━━━ DATA EXTRACT

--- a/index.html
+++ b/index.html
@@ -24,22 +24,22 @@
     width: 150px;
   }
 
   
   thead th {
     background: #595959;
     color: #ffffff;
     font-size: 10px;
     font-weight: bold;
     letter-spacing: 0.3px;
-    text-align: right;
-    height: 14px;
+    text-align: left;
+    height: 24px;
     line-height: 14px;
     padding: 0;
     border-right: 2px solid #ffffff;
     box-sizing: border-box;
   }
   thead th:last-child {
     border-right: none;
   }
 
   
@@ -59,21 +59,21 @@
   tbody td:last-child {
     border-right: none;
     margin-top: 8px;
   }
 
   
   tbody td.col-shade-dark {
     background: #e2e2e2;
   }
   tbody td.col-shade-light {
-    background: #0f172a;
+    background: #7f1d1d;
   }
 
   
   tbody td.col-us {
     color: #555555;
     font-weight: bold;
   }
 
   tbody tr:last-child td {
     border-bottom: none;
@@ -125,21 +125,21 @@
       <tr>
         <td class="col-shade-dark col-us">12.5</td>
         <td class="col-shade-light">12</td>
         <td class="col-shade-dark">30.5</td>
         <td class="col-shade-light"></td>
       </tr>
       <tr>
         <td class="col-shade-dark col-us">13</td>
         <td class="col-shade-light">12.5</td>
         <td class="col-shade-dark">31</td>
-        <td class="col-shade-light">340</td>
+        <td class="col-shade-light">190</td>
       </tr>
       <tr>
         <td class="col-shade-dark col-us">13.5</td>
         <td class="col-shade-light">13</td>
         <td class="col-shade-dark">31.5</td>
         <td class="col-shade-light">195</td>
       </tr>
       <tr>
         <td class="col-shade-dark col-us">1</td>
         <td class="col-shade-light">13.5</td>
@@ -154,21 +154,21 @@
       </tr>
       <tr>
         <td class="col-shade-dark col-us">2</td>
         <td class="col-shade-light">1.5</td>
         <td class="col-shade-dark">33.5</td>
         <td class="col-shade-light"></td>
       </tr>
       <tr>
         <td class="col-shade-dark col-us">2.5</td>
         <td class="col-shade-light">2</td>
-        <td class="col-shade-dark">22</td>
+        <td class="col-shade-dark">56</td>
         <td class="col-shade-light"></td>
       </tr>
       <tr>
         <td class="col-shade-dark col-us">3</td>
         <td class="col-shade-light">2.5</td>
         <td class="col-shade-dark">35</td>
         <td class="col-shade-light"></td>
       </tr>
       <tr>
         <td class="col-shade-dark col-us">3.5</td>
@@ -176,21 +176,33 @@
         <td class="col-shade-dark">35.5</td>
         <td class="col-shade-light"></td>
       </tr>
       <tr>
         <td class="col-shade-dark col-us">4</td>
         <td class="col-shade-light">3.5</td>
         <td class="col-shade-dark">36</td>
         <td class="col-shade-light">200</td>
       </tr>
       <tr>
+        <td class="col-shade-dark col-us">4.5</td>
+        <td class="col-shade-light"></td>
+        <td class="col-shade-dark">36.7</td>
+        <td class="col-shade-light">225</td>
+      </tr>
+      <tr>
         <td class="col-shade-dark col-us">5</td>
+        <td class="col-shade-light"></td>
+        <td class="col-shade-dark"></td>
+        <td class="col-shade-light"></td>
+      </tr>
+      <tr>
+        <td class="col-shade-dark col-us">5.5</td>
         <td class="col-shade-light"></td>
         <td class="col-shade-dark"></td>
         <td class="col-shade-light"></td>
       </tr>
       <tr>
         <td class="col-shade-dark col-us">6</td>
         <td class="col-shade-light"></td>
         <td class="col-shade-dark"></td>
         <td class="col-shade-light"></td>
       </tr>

━━━━━━

Repeat all of the data exactly. Include every line.

RESPONSE TO THIS TASK:
--- a/index.html
+++ b/index.html
@@ -24,22 +24,22 @@
     width: 150px;
   }
 
   
   thead th {
     background: #595959;
     color: #ffffff;
     font-size: 10px;
     font-weight: bold;
     letter-spacing: 0.3px;
-    text-align: right;
-    height: 14px;
+    text-align: left;
+    height: 24px;
     line-height: 14px;
     padding: 0;
     border-right: 2px solid #ffffff;
     box-sizing: border-box;
   }
   thead th:last-child {
     border-right: none;
   }
 
   
@@ -59,21 +59,21 @@
   tbody td:last-child {
     border-right: none;
     margin-top: 8px;
   }
 
   
   tbody td.col-shade-dark {
     background: #e2e2e2;
   }
   tbody td.col-shade-light {
-    background: #0f172a;
+    background: #7f1d1d;
   }
 
   
   tbody td.col-us {
     color: #555555;
     font-weight: bold;
   }
 
   tbody tr:last-child td {
     border-bottom: none;
@@ -125,21 +125,21 @@
       <tr>
         <td class="col-shade-dark col-us">12.5</td>
         <td class="col-shade-light">12</td>
         <td class="col-shade-dark">30.5</td>
         <td class="col-shade-light"></td>
       </tr>
       <tr>
         <td class="col-shade-dark col-us">13</td>
         <td class="col-shade-light">12.5</td>
         <td class="col-shade-dark">31</td>
-        <td class="col-shade-light">340</td>
+        <td class="col-shade-light">190</td>
       </tr>
       <tr>
         <td class="col-shade-dark col-us">13.5</td>
         <td class="col-shade-light">13</td>
         <td class="col-shade-dark">31.5</td>
         <td class="col-shade-light">195</td>
       </tr>
       <tr>
         <td class="col-shade-dark col-us">1</td>
         <td class="col-shade-light">13.5</td>
@@ -154,21 +154,21 @@
       </tr>
       <tr>
         <td class="col-shade-dark col-us">2</td>
         <td class="col-shade-light">1.5</td>
         <td class="col-shade-dark">33.5</td>
         <td class="col-shade-light"></td>
       </tr>
       <tr>
         <td class="col-shade-dark col-us">2.5</td>
         <td class="col-shade-light">2</td>
-        <td class="col-shade-dark">22</td>
+        <td class="col-shade-dark">56</td>
         <td class="col-shade-light"></td>
       </tr>
       <tr>
         <td class="col-shade-dark col-us">3</td>
         <td class="col-shade-light">2.5</td>
         <td class="col-shade-dark">35</td>
         <td class="col-shade-light"></td>
       </tr>
       <tr>
         <td class="col-shade-dark col-us">3.5</td>
@@ -176,21 +176,33 @@
         <td class="col-shade-dark">35.5</td>
         <td class="col-shade-light"></td>
       </tr>
       <tr>
         <td class="col-shade-dark col-us">4</td>
         <td class="col-shade-light">3.5</td>
         <td class="col-shade-dark">36</td>
         <td class="col-shade-light">200</td>
       </tr>
       <tr>
+        <td class="col-shade-dark col-us">4.5</td>
+        <td class="col-shade-light"></td>
+        <td class="col-shade-dark">36.7</td>
+        <td class="col-shade-light">225</td>
+      </tr>
+      <tr>
         <td class="col-shade-dark col-us">5</td>
+        <td class="col-shade-light"></td>
+        <td class="col-shade-dark"></td>
+        <td class="col-shade-light"></td>
+      </tr>
+      <tr>
+        <td class="col-shade-dark col-us">5.5</td>
         <td class="col-shade-light"></td>
         <td class="col-shade-dark"></td>
         <td class="col-shade-light"></td>
       </tr>
       <tr>
         <td class="col-shade-dark col-us">6</td>
         <td class="col-shade-light"></td>
         <td class="col-shade-dark"></td>
         <td class="col-shade-light"></td>
       </tr>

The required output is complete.